Pham Thi Tu, 61, and Luong Thi Hai, 31, are under investigation for “trafficking people, trafficking in people under the age of 16, and organizing for other people to enter Vietnam illegally.”
Police in the Mekong Delta’s Bac Lieu Province said Wednesday that Tu and Hai targeted women who came from poor families, and those who were divorced or were suffering from business struggles.
They lured them to China for employment and promised to pay their families VND90-100 million (US$3,792-4,215).
However, once the victims were in China, the two accused women sold them as wives to Chinese men at prices of around VND300-400 million each.

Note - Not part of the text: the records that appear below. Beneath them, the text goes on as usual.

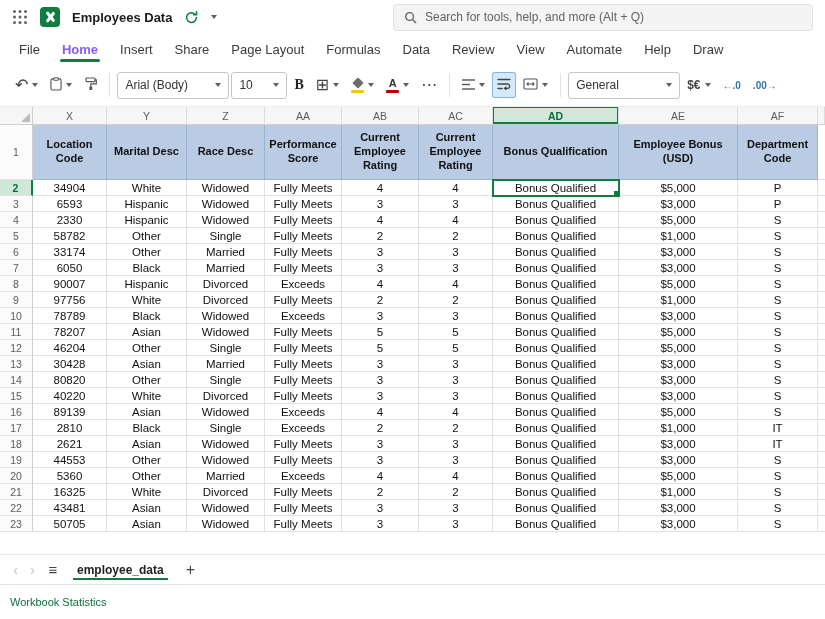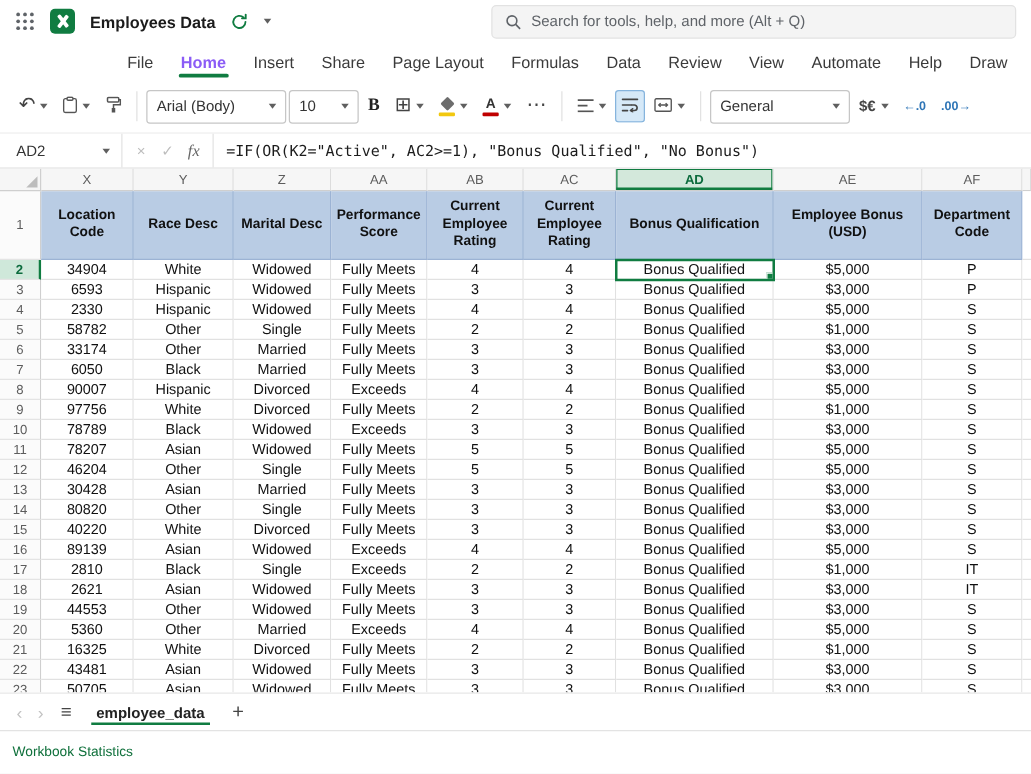"File" .menubar { justify-content: flex-end -> none }
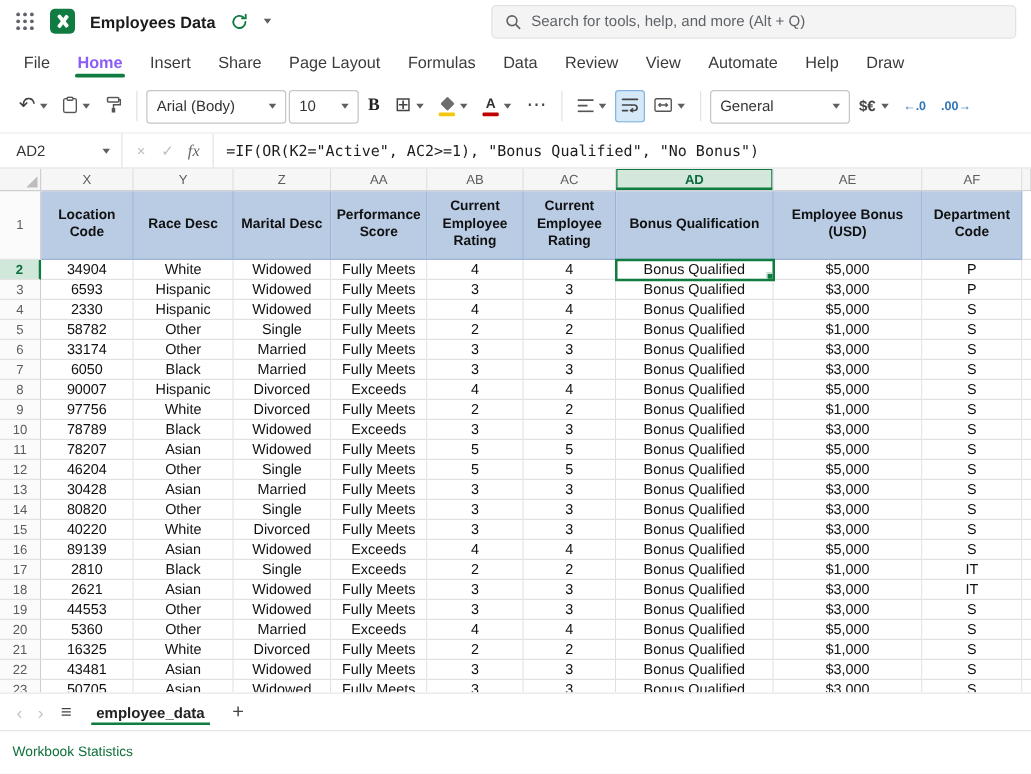"AD2" div.fbar { html: <div> <div> <span>AD2</span> <span></span> </div> <div> <span>×</span> <span>✓</span> <span>fx</span> </div> <div>=IF(OR(K2="Active", AC2&gt;=1), "Bonus Qualified", "No Bonus")</div> </div> -> none }
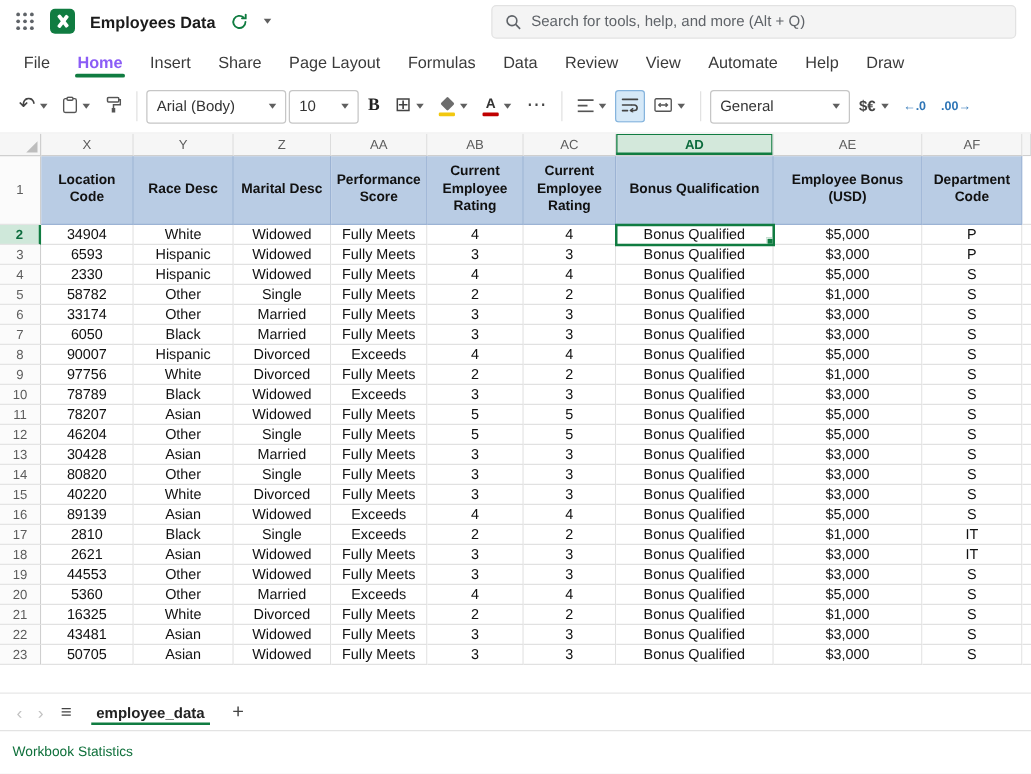"Race Desc" div.cell { order: before "Marital Desc" -> after "Marital Desc" }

Between 2019 and 2021, Tu and Hai’s ring pocketed more than VND1 billion by kidnapping 30 women in the Mekong Delta and Ho Chi Minh City-adjacent Binh Duong Province.
Some women were abused by their Chinese husbands and begged to be released.
In order to escape and return home, they then had to pay the human trafficking ring more than VND100 million.
Some of the women were able to do so and then reported Tu and Hai to police.
Police report that they have identified seven more members of the ring and are currently tracking them down.
Hundreds of thousands of women from Vietnam, Cambodia, Laos, and Myanmar have been smuggled or taken to China to wed local men, activists say. Some end up happily married, but many others suffer violence and forced labor.